Closed cgallinger closed 3 years ago
scotthavens
commented
3 years ago The horizon calculation does assume an equally gridded surface. When dy != dx, as you've demonstrated, you will have to take into account the dx and dy when it's skewed.
It'd be great to have a few tests to validate the great addition. Specifically for the custom_roll, adjust_spacing and one for a surface that has a rectangular grid.
cgallinger
commented
3 years ago Hi Scott,
Thanks for the reply! I actually meant to pull these changes to my local fork of the repository, not the main one - many apologies! I’m still pretty new to GitHub, and I’ve just started trying to figure out how to integrate it with VSCode. Hopefully it won’t happen again until I have something fully-functioning ready to contribute!

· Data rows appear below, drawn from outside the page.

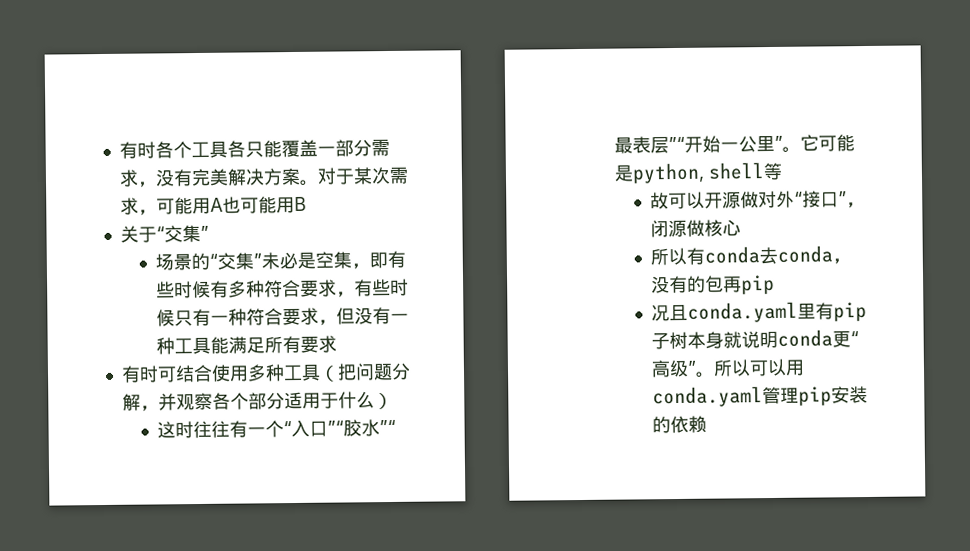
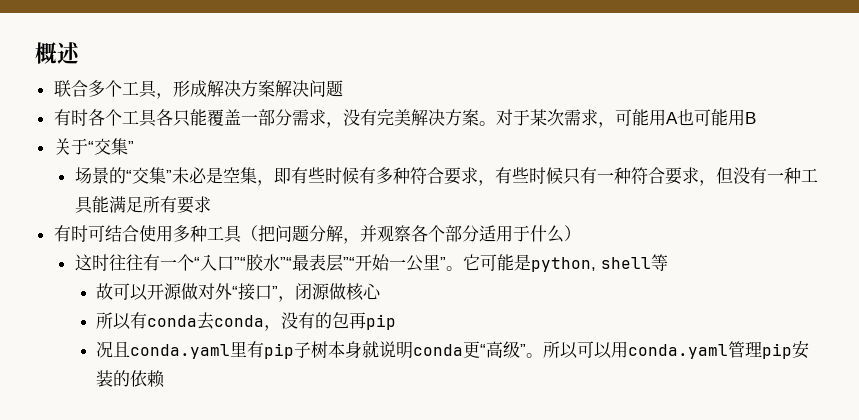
+ 概述
+ 联合多个工具，形成解决方案解决问题

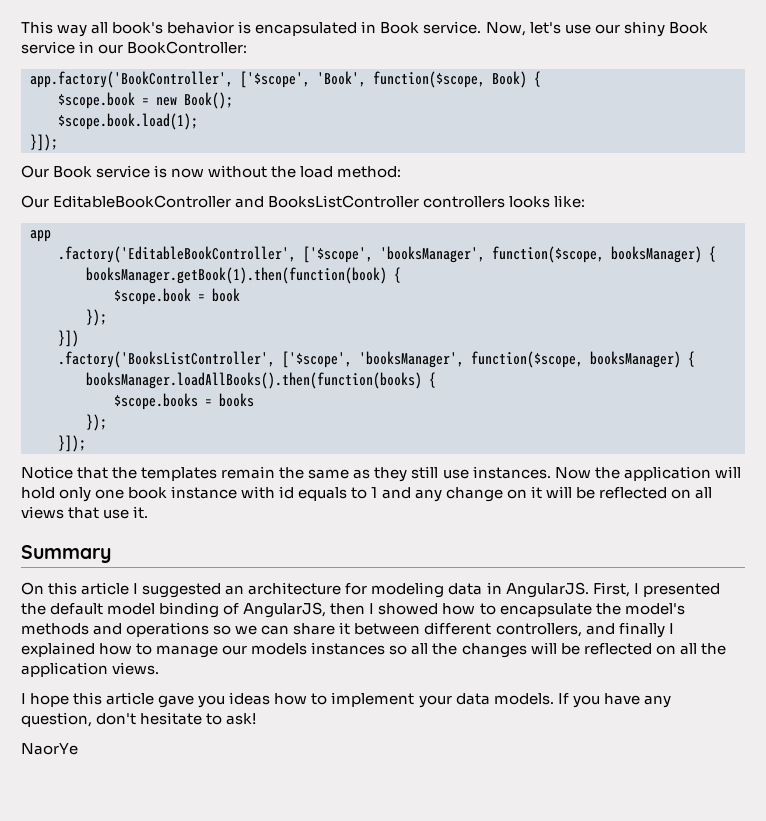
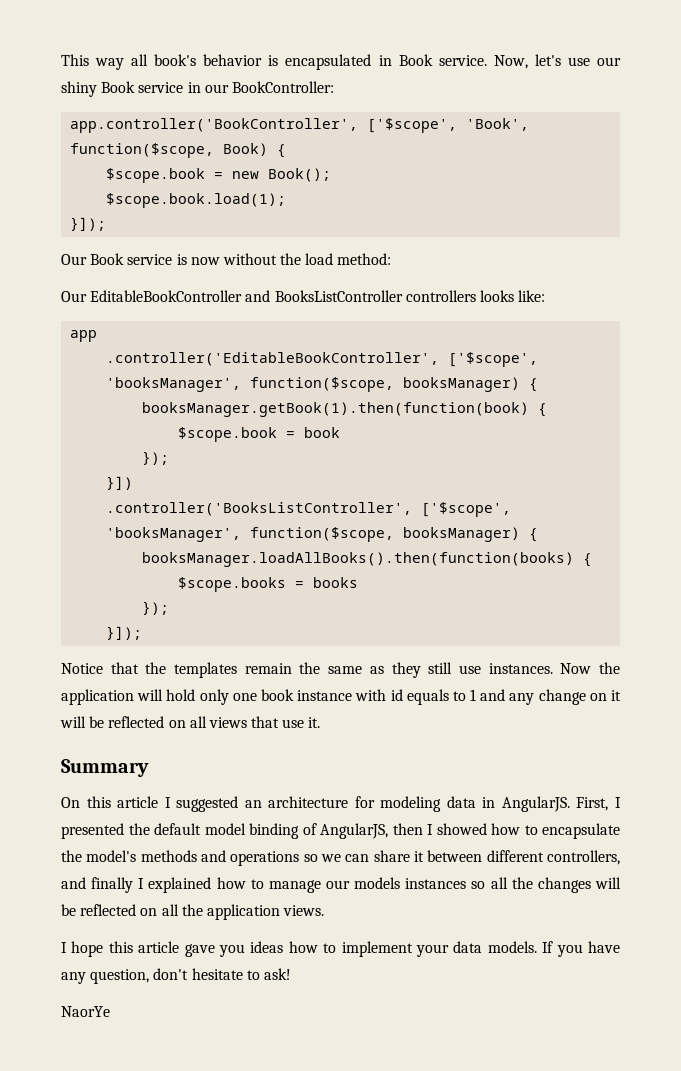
- app.factory('BookController', ['$scope', 'Book', function($scope, Book) {
+ app.controller('BookController', ['$scope', 'Book', function($scope, Book) {
- .factory('EditableBookController', ['$scope', 'booksManager', function($scope, booksManager) {
+ .controller('EditableBookController', ['$scope', 'booksManager', function($scope, booksManager) {
- .factory('BooksListController', ['$scope', 'booksManager', function($scope, booksManager) {
+ .controller('BooksListController', ['$scope', 'booksManager', function($scope, booksManager) {

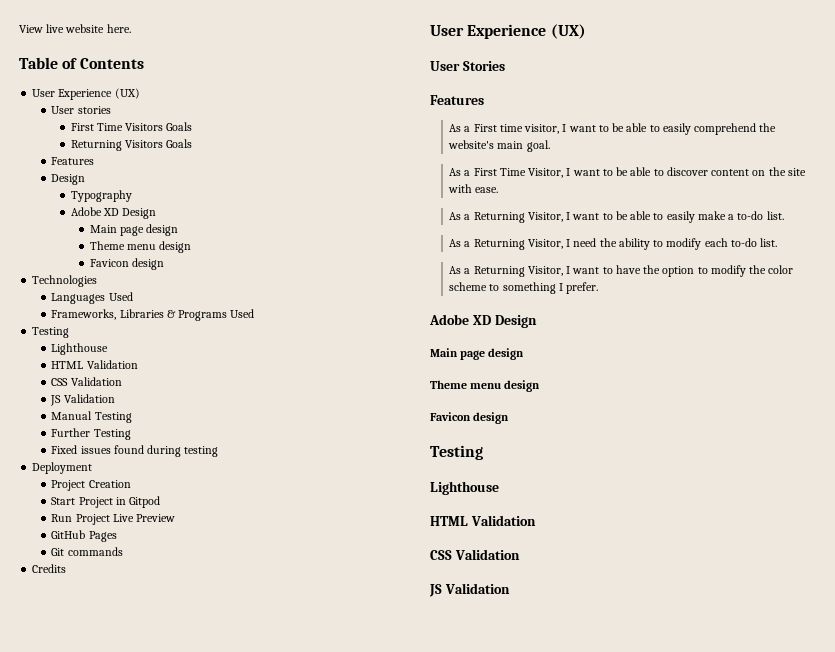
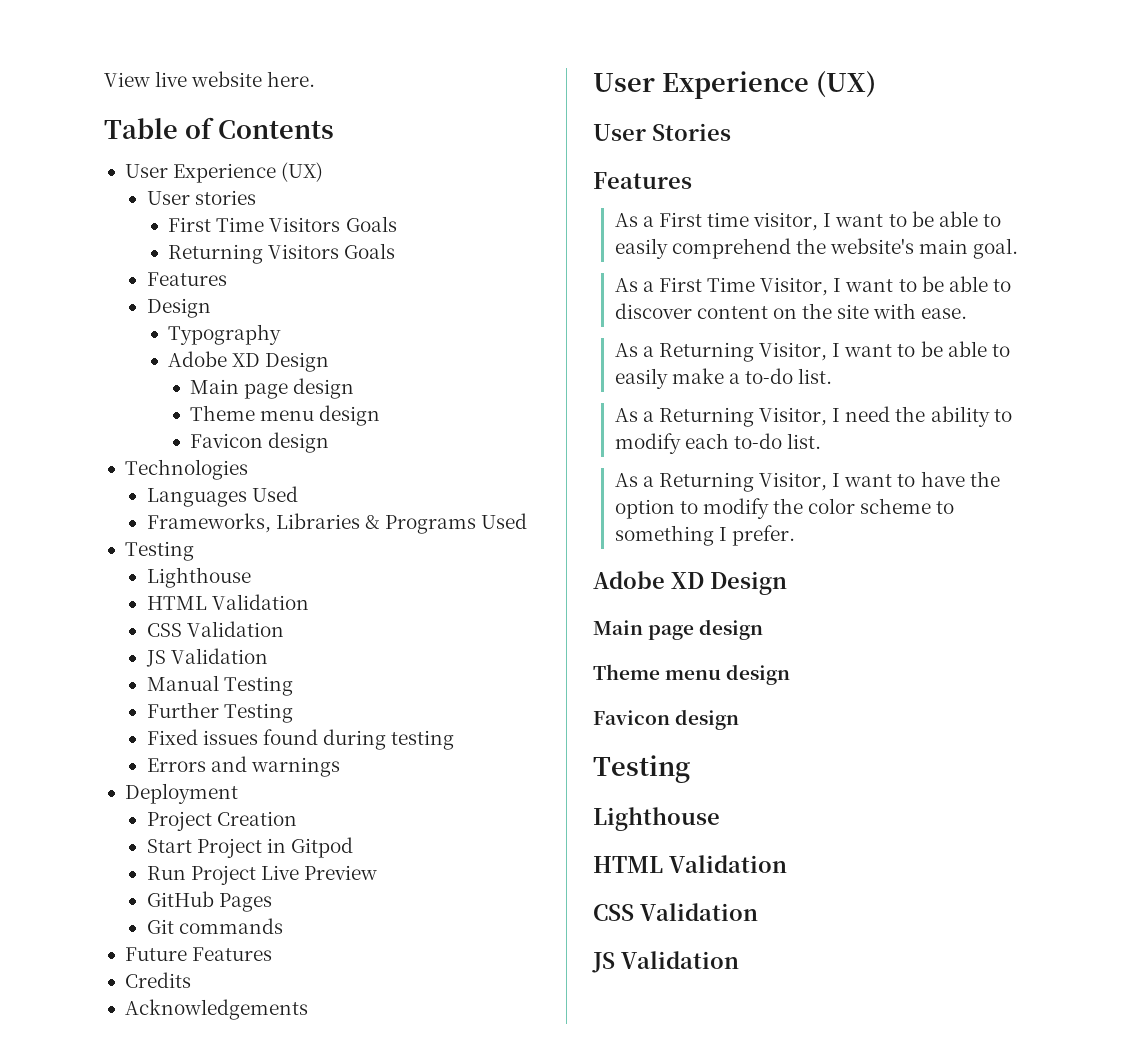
+ Errors and warnings
+ Future Features
+ Acknowledgements

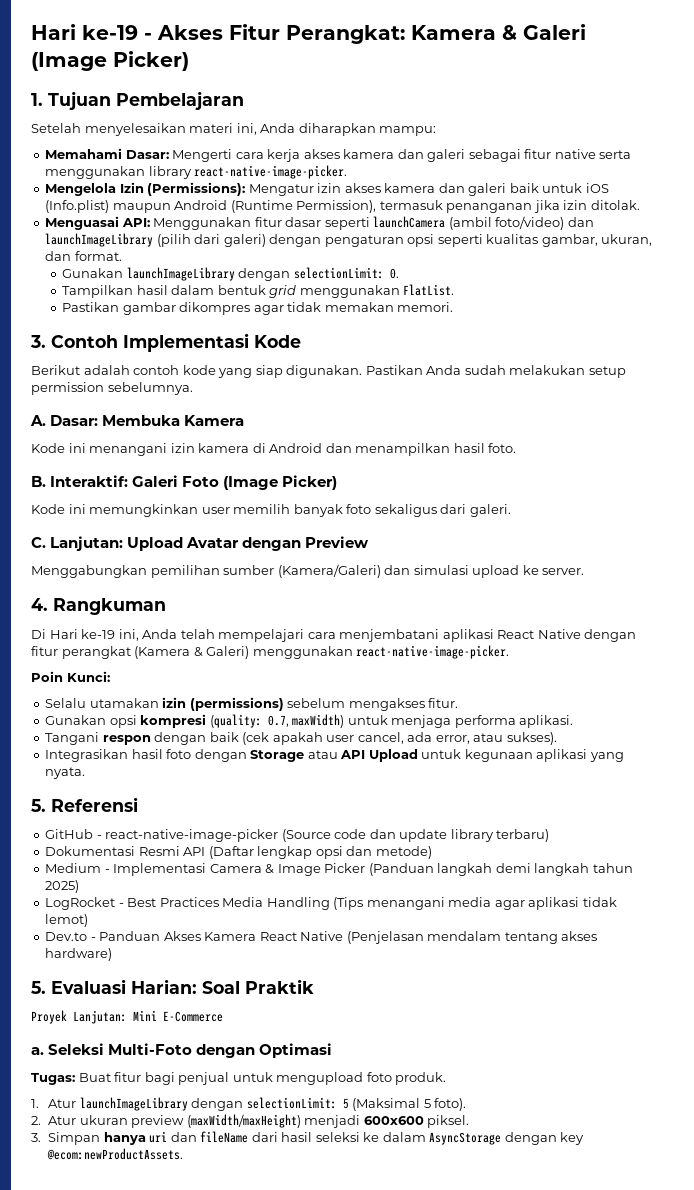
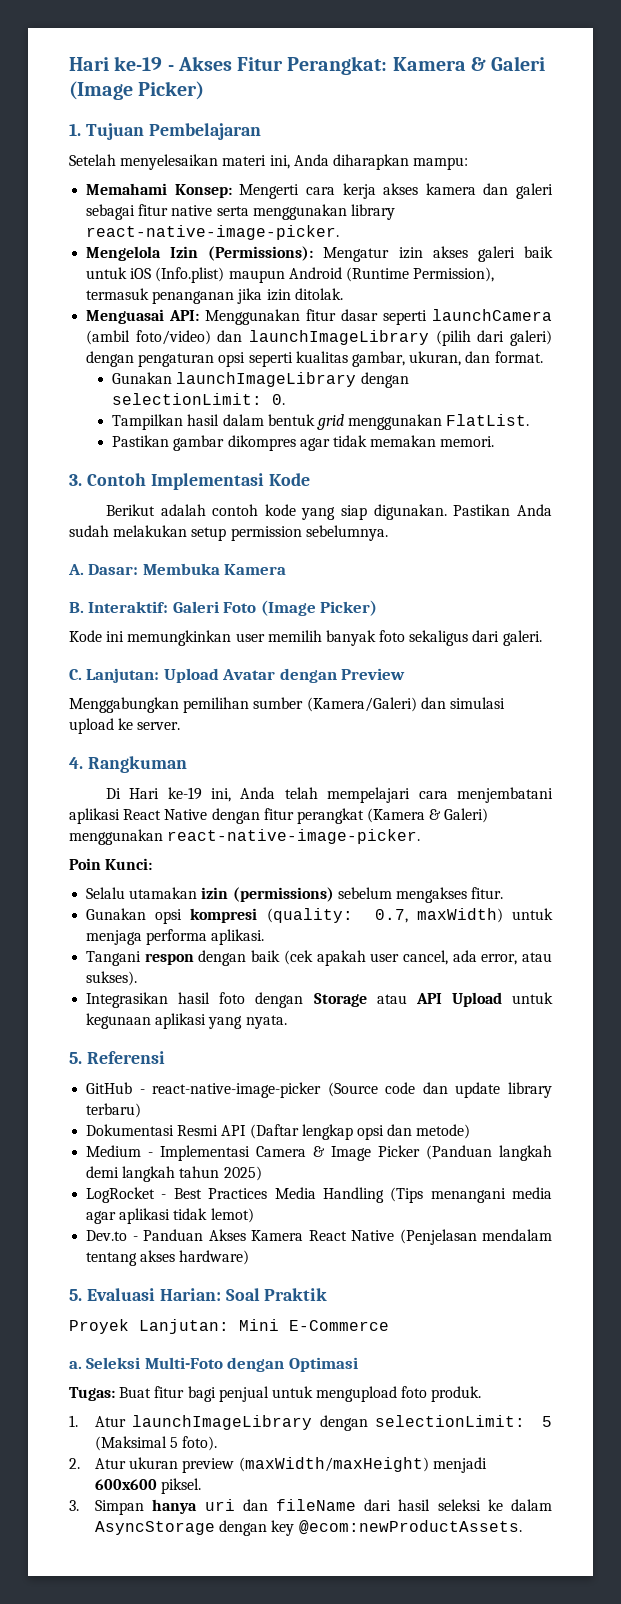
- Memahami Dasar: Mengerti cara kerja akses kamera dan galeri sebagai fitur native serta menggunakan library react-native-image-picker.
+ Memahami Konsep: Mengerti cara kerja akses kamera dan galeri sebagai fitur native serta menggunakan library react-native-image-picker.
- Mengelola Izin (Permissions): Mengatur izin akses kamera dan galeri baik untuk iOS (Info.plist) maupun Android (Runtime Permission), termasuk penanganan jika izin ditolak.
+ Mengelola Izin (Permissions): Mengatur izin akses galeri baik untuk iOS (Info.plist) maupun Android (Runtime Permission), termasuk penanganan jika izin ditolak.
- Kode ini menangani izin kamera di Android dan menampilkan hasil foto.

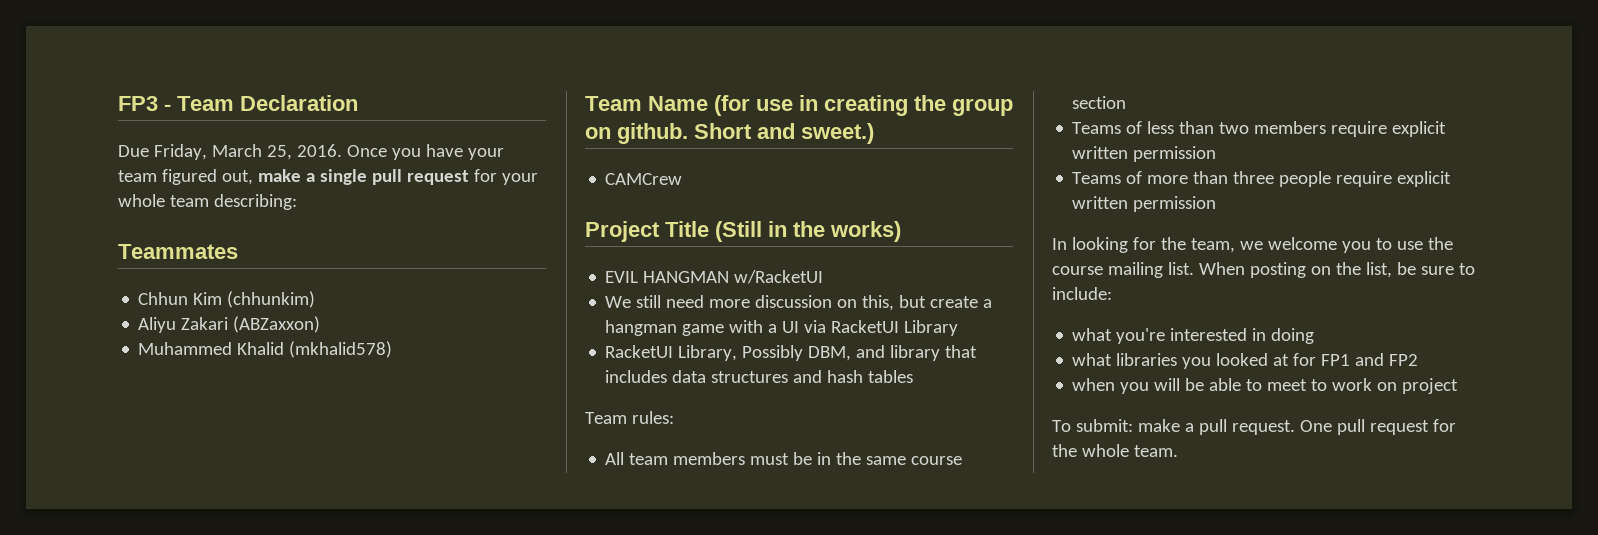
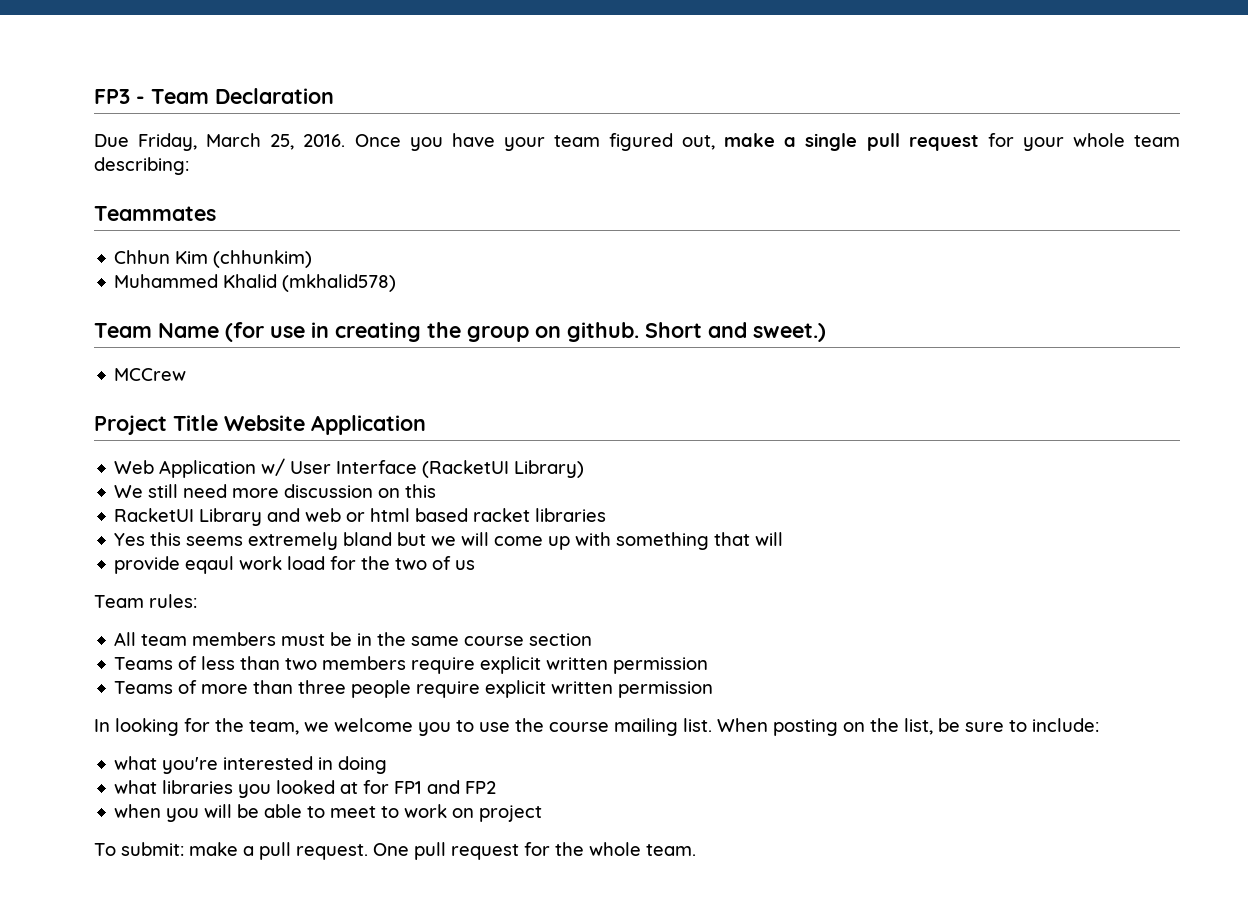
- Aliyu Zakari (ABZaxxon)
- CAMCrew
+ MCCrew
- Project Title (Still in the works)
- EVIL HANGMAN w/RacketUI
+ Project Title Website Application
+ Web Application w/ User Interface (RacketUI Library)
- We still need more discussion on this, but create a hangman game with a UI via RacketUI Library
- RacketUI Library, Possibly DBM, and library that includes data structures and hash tables
+ We still need more discussion on this
+ RacketUI Library and web or html based racket libraries
+ Yes this seems extremely bland but we will come up with something that will
+ provide eqaul work load for the two of us

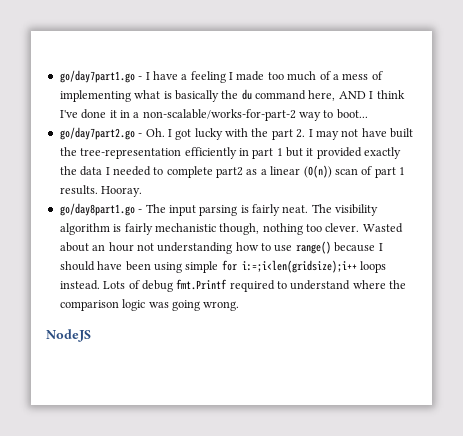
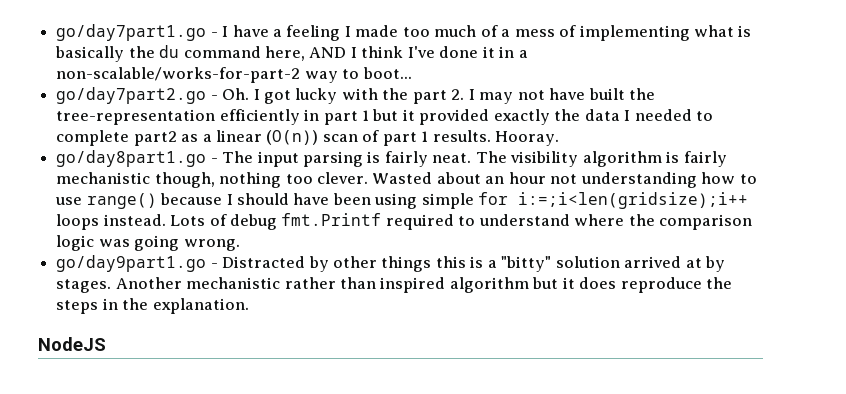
+ go/day9part1.go - Distracted by other things this is a "bitty" solution arrived at by stages. Another mechanistic rather than inspired algorithm but it does reproduce the steps in the explanation.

The main reason I’m trying to perform this modification is to be able to work with an equirectangular lat/lon DEM, since the grid spacing is unequal away from the equator. I’m actually using this as an input to thermal models of various regions on the Moon, and it’s been delivering some very promising results so far. Since the Moon has a much smaller radius than the Earth, I’m also planning on writing modifications that take into account the higher curvature and thus drop-off of distant horizon points. This is probably not something that will be relevant for most terrestrial applications, but I’ll put it on a separate branch just in case it works and might be useful to others.
I’ll have to look into how you’ve written your unit tests to make sure these modifications are backwards-compatible and compliant with the rest of the code, but in the meantime, thanks very much for the encouragement!
All the best, -Cailin
Cailin Gallinger (she/her) Doctoral Student Department of Earth Sciences University of Western Ontario 1151 Richmond St. N. London, ON N6A 5B7 Canada
On Apr 20, 2021, at 11:32 AM, Scott Havens @.***> wrote:
The horizon calculation does assume an equally gridded surface. When dy != dx, as you've demonstrated, you will have to take into account the dx and dy when it's skewed.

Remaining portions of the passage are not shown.